Shield TV cannot maintain the 1000mhz and throttles to 768mhz after a few minutes so Nintendo did the smart thing and just set the max frequency at what will not reduce so performance is 100% locked in.

In the end it flipped assumptions on their head. Nintendo is pushing the GPU to its max potential in a device its size. They aren't cutting corners or anything
 

Donnie

Member
The Switch could easily be running at around 5W to 8W. 4 A57 cores clocked to 1GHz as shown in that graph gives 1.83W. The GPU could be around 2W or less with the assumed clock speed and 256 CUDA cores.

AFAIR Nvidia showed the Tegra Maxwell GPU using around 1.5w under load at 500Mhz.
 

ggx2ac

Member
Shield TV cannot maintain the 1000mhz and throttles to 768mhz after a few minutes so Nintendo did the smart thing and just set the max frequency at what will not reduce so performance is 100% locked in.

That's why it's a little shocking hearing about the throttling since it sounds like tech sites didn't check properly?

This is by no means a fair matchup and we need to be clear about this – the SHIELD Android TV has no throttling or power constraints, no need to balance out energy efficiency – but it at least gives us some idea of how the device and Tegra X1 compare to other products.

http://www.anandtech.com/show/9289/the-nvidia-shield-android-tv-review/3

I can see now the Shield TV doesn't list the clock speeds in the product page so they aren't being misleading about real world performance if they stuck in the theoretical performance.

https://shield.nvidia.com/node/12

AFAIR Nvidia showed the Tegra Maxwell GPU using around 1.5w under load at 500Mhz.

Hmm. That's something.
 
Even the top mobile phones won't be as powerful for gaming.



How high clocked they are doesn't mean anything though. Even at 1ghz A57 is as powerful or maybe even more powerful overall than Jaguar at 1.6ghz. That's if the CPUs even end up being A57 and not something better.

The number of cores is the only possible issue. But we have no idea if there could be extra smaller cores in there just for the OS (a couple of A53s maybe).

Pretty sure Jaguar is decently faster than standard A57 CPUs. Jaguar uses more power but doesn't have to worry about throttling issues at decent clock speeds. Since the ARM stuff isn't going to be clocked all that high you'd need more than 8 cores, which isn't happening for gaming when comparing.
 

MDave

Member
Unity Third Person Assets demo screenshot from my Shield TV

Indie 3D platformer games could have some really sharp clean graphics on this thing!

1080p 60fps 8xAA ... might even be possible for 4K gaming minus the AA hah! As long as the games stick to simple graphics of course, but the bandwidth seems to allow for it.

Any recommendations for testing memory bandwidth speeds?

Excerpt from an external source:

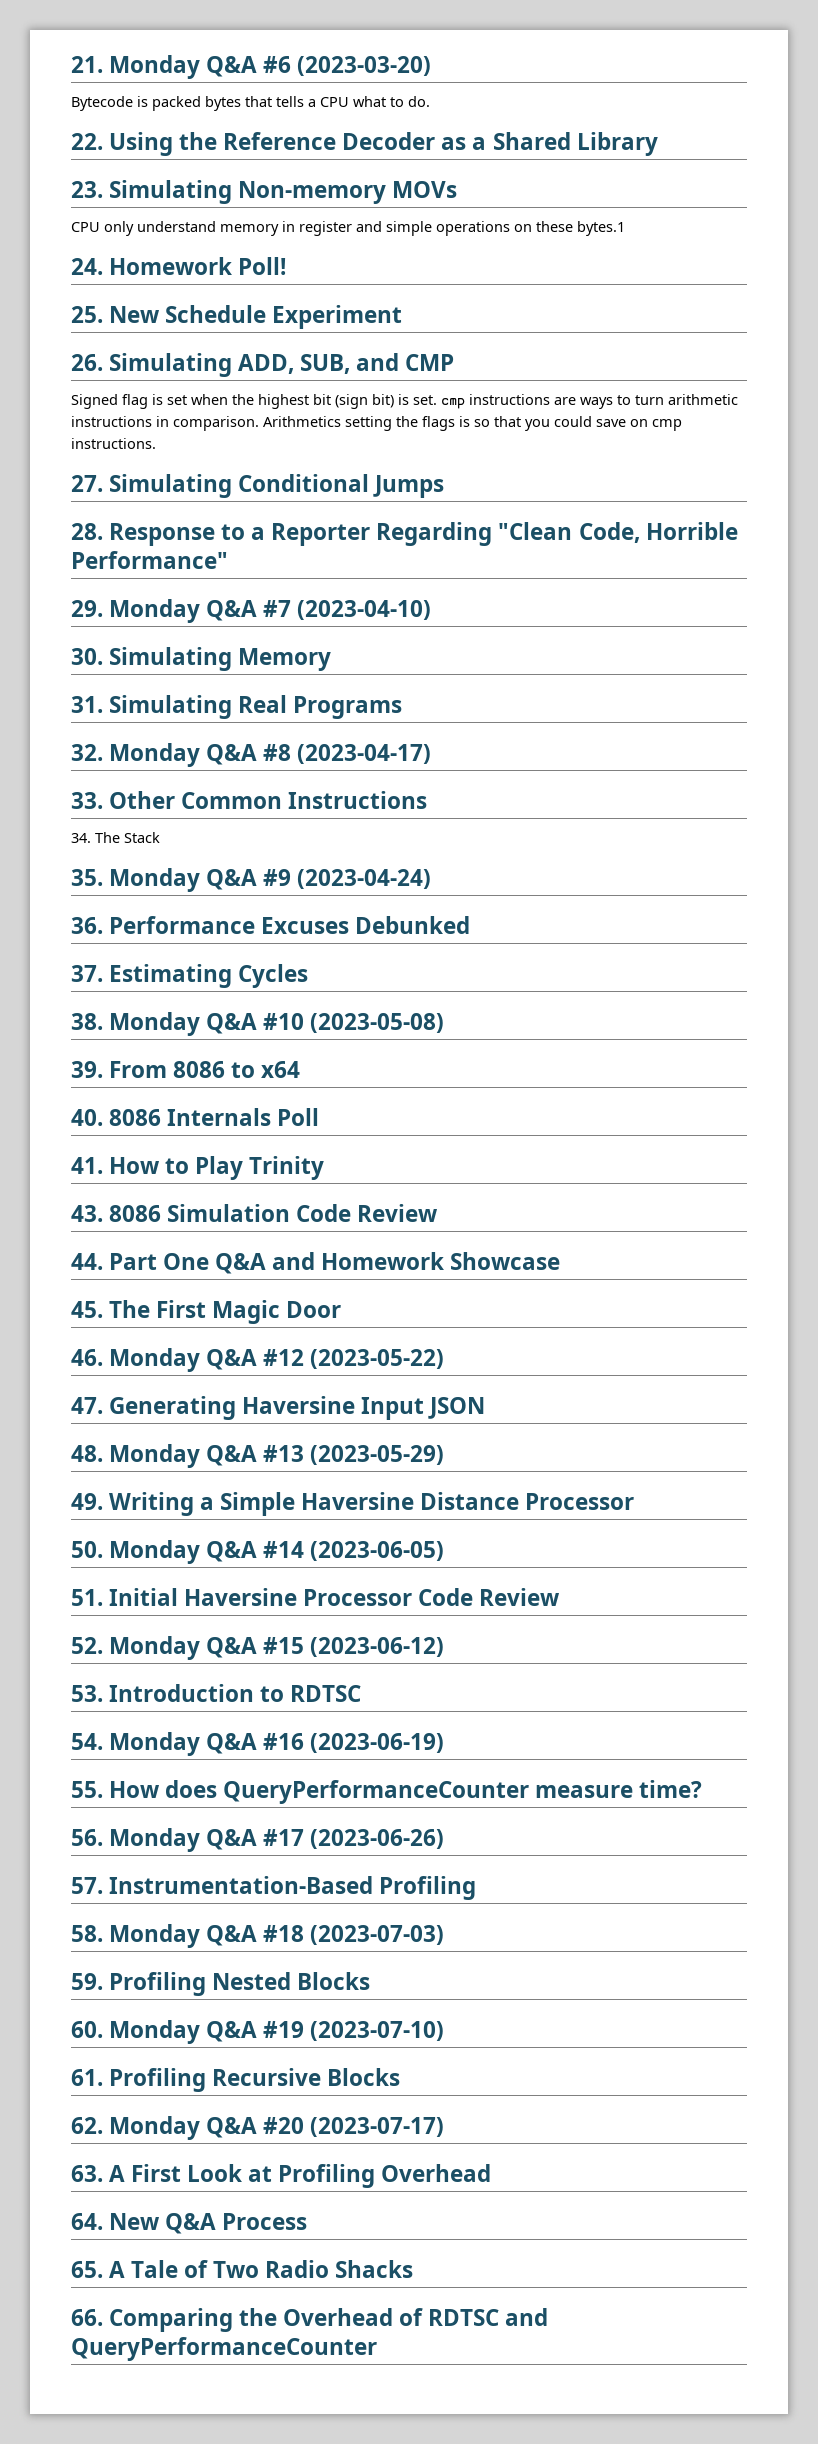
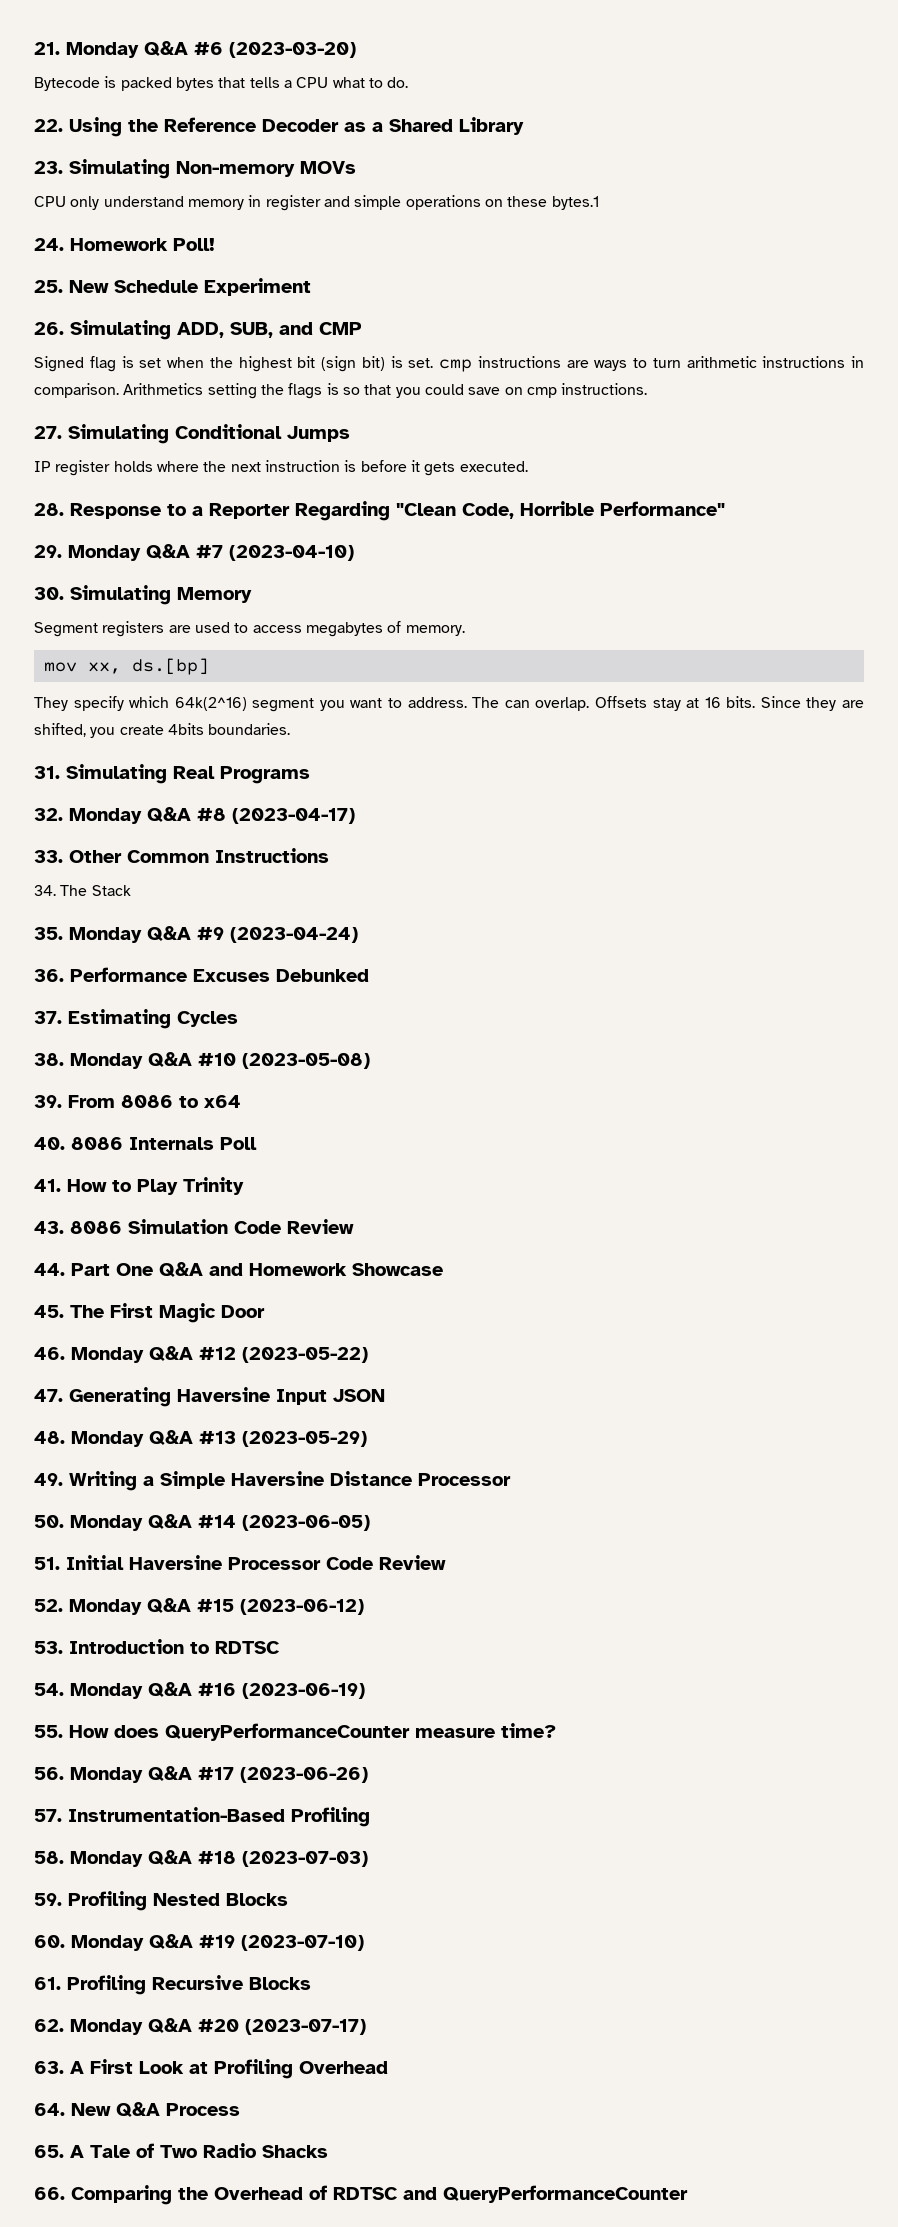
+ IP register holds where the next instruction is before it gets executed.
+ Segment registers are used to access megabytes of memory.
+ mov xx, ds.[bp]
+ They specify which 64k(2^16) segment you want to address. The can overlap. Offsets stay at 16 bits. Since they are shifted, you create 4bits boundaries.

EDIT: Okay thought I'd check what speeds the GPU is at while this is running, and it doesn't thermal throttle?! Staying at 1GHz. The CPU is pretty much not doing anything at all though, so maybe the 3DMark benchmark was using the CPU, thus causing thermal throttling because more power was being delivered to the SoC. More testing needed!
 

antonz

Member
That's why it's a little shocking hearing about the throttling since it sounds like tech sites didn't check properly?



http://www.anandtech.com/show/9289/the-nvidia-shield-android-tv-review/3

I can see now the Shield TV doesn't list the clock speeds in the product page so they aren't being misleading about real world performance if they stuck in the theoretical performance.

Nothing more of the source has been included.